Sementara itu Mayrowani dkk. 1998 menyebutkan faktor yang mempengaruhi tingkat kelancaran pembayaran dan pengembalian kredit program adalah: 1 monitoring
yang dilakukan oleh petugas kredit, 2 kemudahan prosedur untuk mengakses kredit, 3 ketepatan waktu penyaluran, 4 bentuk dan cara penagihan, dan 5 kemampuan manajerial
kelompok tani dan Koperasi Unit Desa KUD.
Selanjutnya Syukur 1992 menyebutkan bahwa: 1 kelompok yang kokoh dan berdisiplin, 2 intensitas pertemuan antar anggota kelompok dengan petugas kredit, 3
pemahaman hak dan kewajiban penerima kredit, 4 sistem insentif dan pinalti yang jelas adalah beberapa faktor yang mempengaruhi kualitas skim kredit yang selanjutnya dapat
meningkatkan daya serap dan tingkat pengembalian kredit.
Dari uraian berbagai hasil penelitian terdahulu di atas, maka terdapat beberapa kesamaan maupun perbedaan dengan penelitian yang dilakukan.
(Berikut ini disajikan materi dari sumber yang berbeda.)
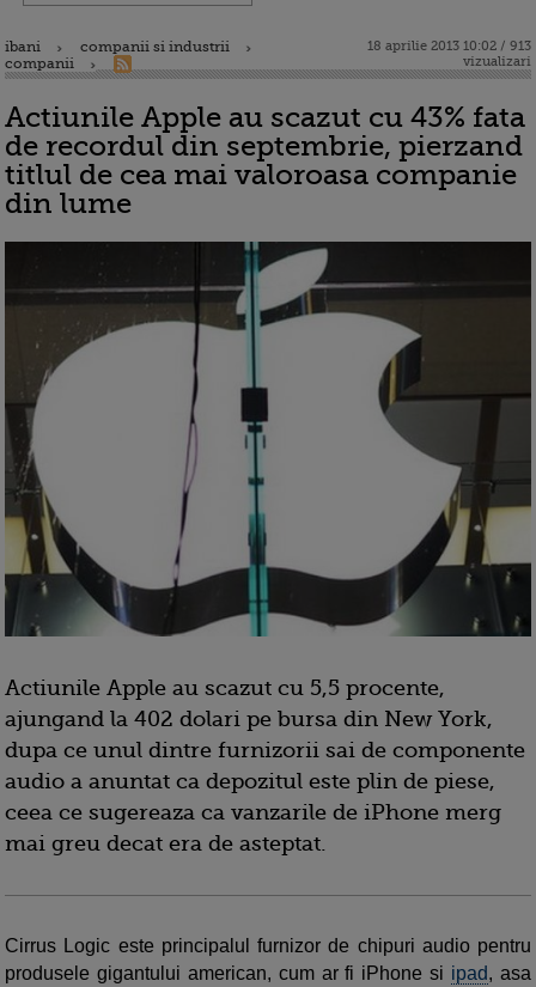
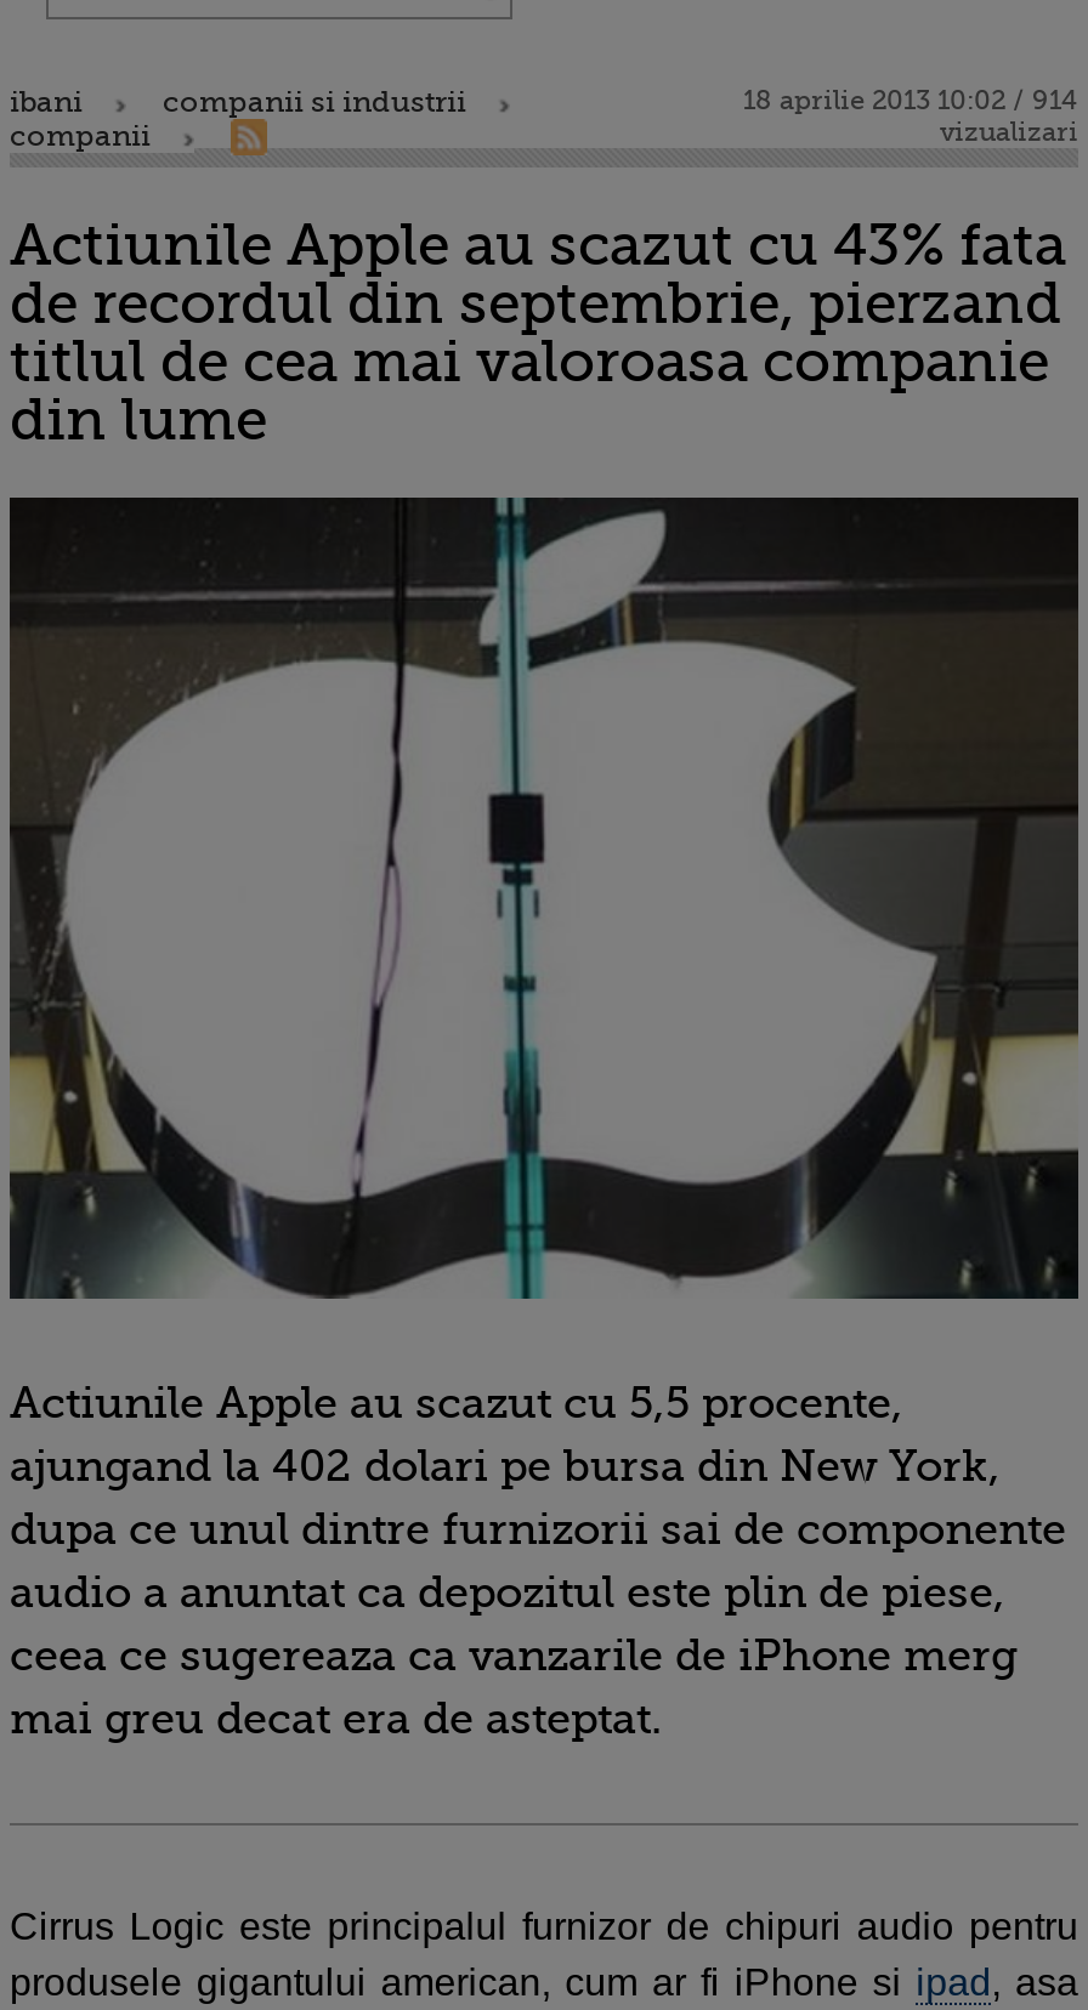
[367,38,531,54] 18 aprilie 2013 10:02 / 913 -> [743,85,1078,117] 18 aprilie 2013 10:02 / 914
Kesamaannya adalah
kesamaan beberapa faktor yang diduga mempengaruhi keputusan peternak sapi dalam pengambilan kredit KKPE. Faktor yang diduga berpengaruh tercakup dalam karakteristik
sosial ekonomi meliputi usia, pendidikan, pengalaman dan pendapatan rumah tangga serta karakteristik usaha meliputi skala usaha, luas lahan hijauan. Selain itu, penggunaan alat
analisis deskriptif dan regresi logistik juga memiliki kesamaan seperti penelitian Sumaryanto 1992, Irawan 1989 dan Bagi 1983.
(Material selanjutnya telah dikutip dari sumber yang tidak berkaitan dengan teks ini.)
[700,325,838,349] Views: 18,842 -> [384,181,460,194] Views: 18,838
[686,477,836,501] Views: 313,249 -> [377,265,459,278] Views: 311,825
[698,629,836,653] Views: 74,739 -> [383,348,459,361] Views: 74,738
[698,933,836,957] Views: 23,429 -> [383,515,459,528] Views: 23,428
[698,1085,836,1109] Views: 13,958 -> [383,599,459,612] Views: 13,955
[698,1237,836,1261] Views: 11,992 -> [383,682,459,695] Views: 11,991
Perbedaan penelitian ini dengan penelitian terdahulu terletak pada jenis kredit yang belum banyak diteliti yaitu Kredit Ketahanan Pangan dan Energi KKPE untuk dua
komoditas, yaitu sapi potong dan sapi perah dan lokasi penelitian yang berada di Jawa Tengah. Selain itu, penelitian mengenai aspek aksesibilitas peternak terhadap kredit
KKPE, dampak kredit KKPE terhadap produksi, penggunaan tenaga kerja dan pendapatan, serta aspek pengembalian repayment kredit juga belum banyak dilakukan.
Metode Evaluasi
Hal yang berkaitan dengan metodologi untuk mengevaluasi kredit program khusus telah berkembang luas dari konsep pertama oleh USAID 1973. Titik fundamental dari
metodologi adalah bahwa dampak kredit tidak dapat diukur baik dengan perbandingan before-and-after atau perbandingan sederhana antara penerima dengan non penerima
Feder and Slade 1985. Evaluasi yang tepat membutuhkan pendugaan diferensial dari perubahan before-and-after dari penerima kredit versus non penerima yang sebanding.
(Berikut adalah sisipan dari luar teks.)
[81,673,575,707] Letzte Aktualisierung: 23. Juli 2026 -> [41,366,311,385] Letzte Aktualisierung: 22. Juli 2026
Namun, karena alasan biaya, kenyamanan atau keterbatasan group control yang dapat dibandingkan, maka banyak evaluasi dampak mengandalkan informasi before-and-
after pada penerima manfaat program ‘before’ berdasarkan recall, misalnya Rao 1980
dan Page et al. 1977. Pada ulasannya di Proyek World Bank yang mendanai program- program pinjaman UKM, Levitsky 1986 menjelaskan studi evaluasi di 14 negara;
masing-masing mengukur kinerja sub-proyek yaitu investasi UKM yang didanai, namun tidak melihat atribut tambahan dari pinjaman. Studi-studi ini secara umum melebih-
lebihkan dampak kredit karena pengaruh perubahan sendiri dan investasi yang telah dilakukan dimana-mana adalah tidak benar disebabkan oleh kredit program.
Masih sedikit kajian-kajian yang dengan tepat mengisolasi dampak incremental tambahan dari kredit dengan mengukur perubahan diferensial antara peminjam dengan
non peminjam. World Bank 1976 menunjukkan contoh awal evaluasi program kredit pertanian di 5 negara. Dengan berbagai metode untuk menyeleksi without-credit control
group, hasil terbaik diperoleh dari daftar petani yang meminjam sesudah tanggal rujukan yang tetap Mexico dan Uruguay, atau nasabah bank lain yang tidak didanai program
kredit khusus Philipina.
Meskipun pendefinisian dampak adalah benar dengan membandingkan with-and- without, namun beberapa hal yang diduga akan menjadi masalah dalam metodologi seperti
kualitas data yang lemah khususnya dengan informasi recall; kebingungan dalam membandingkan penerima manfaat program dan non-penerima manfaat. Data perubahan
perbandingan selama periode waktu yang sama tidak selalu tersedia, dan analisis regresi jarang digunakan untuk mengendalikan perbedaan karakteristik awal.